The idea of Domain Specific Languages has been around for a while. For example, Oracle Graal/Truffle framework provides a runtime environment for many popular languages, but is also making an effort to simplify the new language development. The starting point for Graal/Truffle is the language semantics captured in the Abstract Syntax Tree (AST). However, the first part — how to get from the language grammar defined in CFG to the AST — is left open.
In this article we’ll explore the full path, from CFG to the language implementation runtime. In particular we’ll investigate what is the minimal amount of effort involved for the language developer to accomplish it and, in particular, if the concept of AST is necessary.
Running Example
For illustrative purposes, we’ll adopt the example from Wikipedia page on AST:
a := 30
b := 47 - 5
while b != 0
--print a
--print b
if a > b
a := a - b
--print a
else
b := b - a
--print b
end
end
print a
print b
The minor amendments to the original syntax include the addition of the end
delimiter for the while
and if
statements; otherwise, the sequence of statements in the grammar is ambiguous. Also, the print
statement is added, which is helpful for debugging purposes.

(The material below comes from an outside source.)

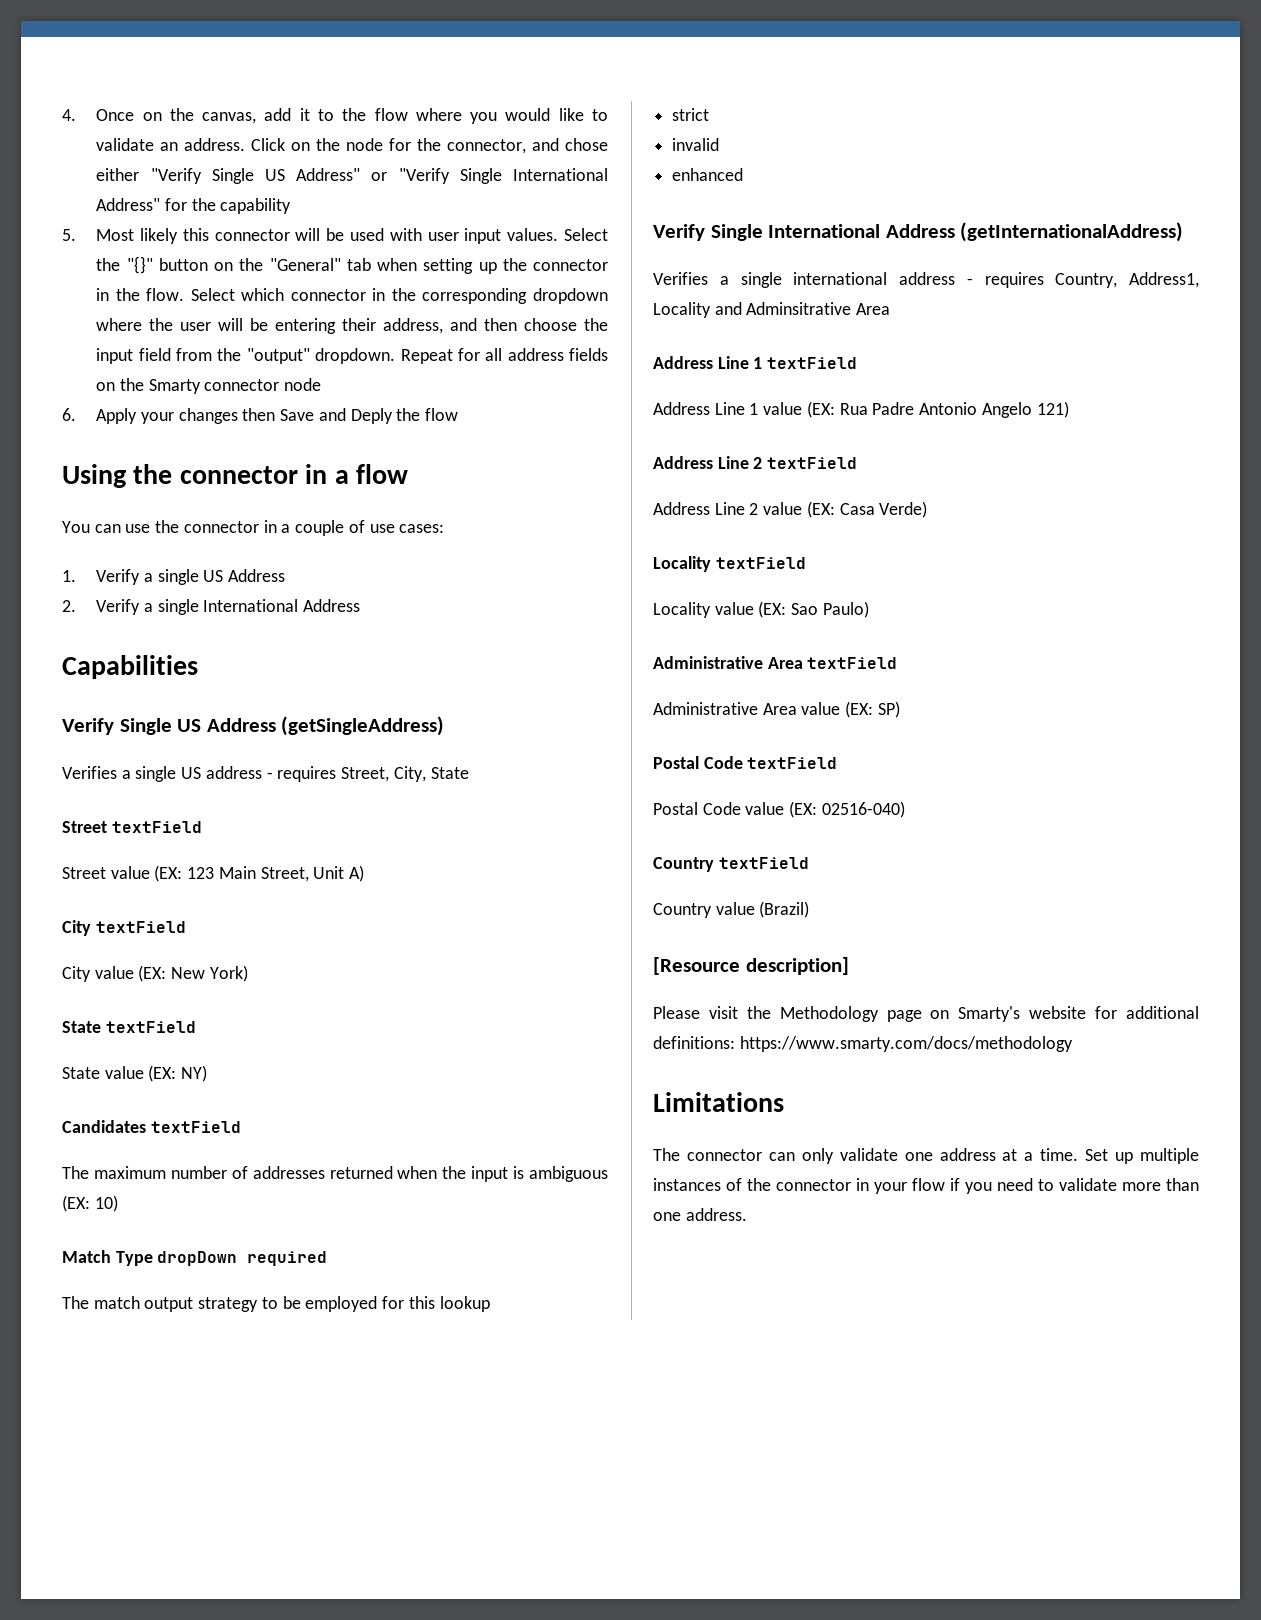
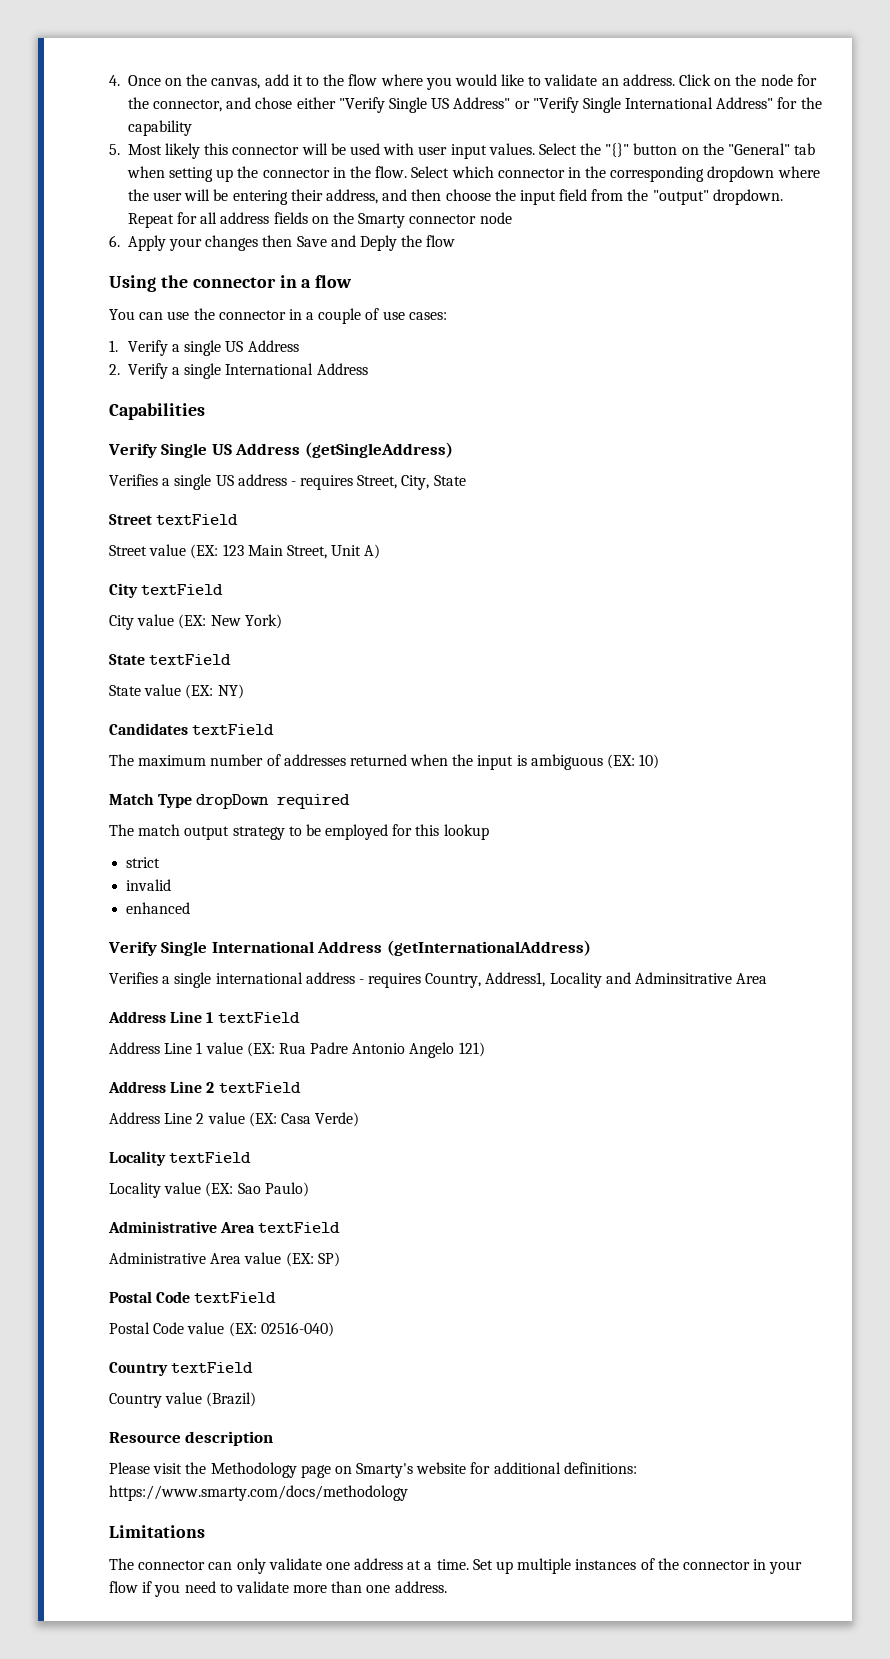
[653,957,849,975] [Resource description] -> [109,1431,274,1446] Resource description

This this code snippet would be referenced in the following sections by the file name: example.expr
.
Grammar
Writing the grammar for our tiny language is certainly a required step. The alternative — manually written procedural recursive descend parser — is more laborious. Here is the BNF:
program:
stmt
| program stmt
;
stmt:
assignment
| while
| if
| print
;
assignment: identifier ':' '=' expr
;
expr:
digits
| identifier
| expr '-' expr
;
boolean:
expr '>' expr
| expr '!' '=' expr
;
while: 'while' boolean program 'end'
;
if: 'if' boolean program 'else' program 'end'
;
print: 'print' expr
;
Arguably, plain BNF is the simplest language posible, so that little comment is warranted.
For future references, this grammar is referenced by the file name: expr.grammar
.
Parsing
The prerequisite for parsing is the choice of Parser Engine. Our choice here is the one based on Earley parsing algorithm. The implementation is in Java and is provided in the dbtools-common.jar
, which is the support library for popular SQL tools, such as SQLDeveloper, SQLcl, and ORDS. If the reader is uncomfortable with the code base which is not Open Source, here is the github link to an implementation, which doesn’t include Oracle artifacts.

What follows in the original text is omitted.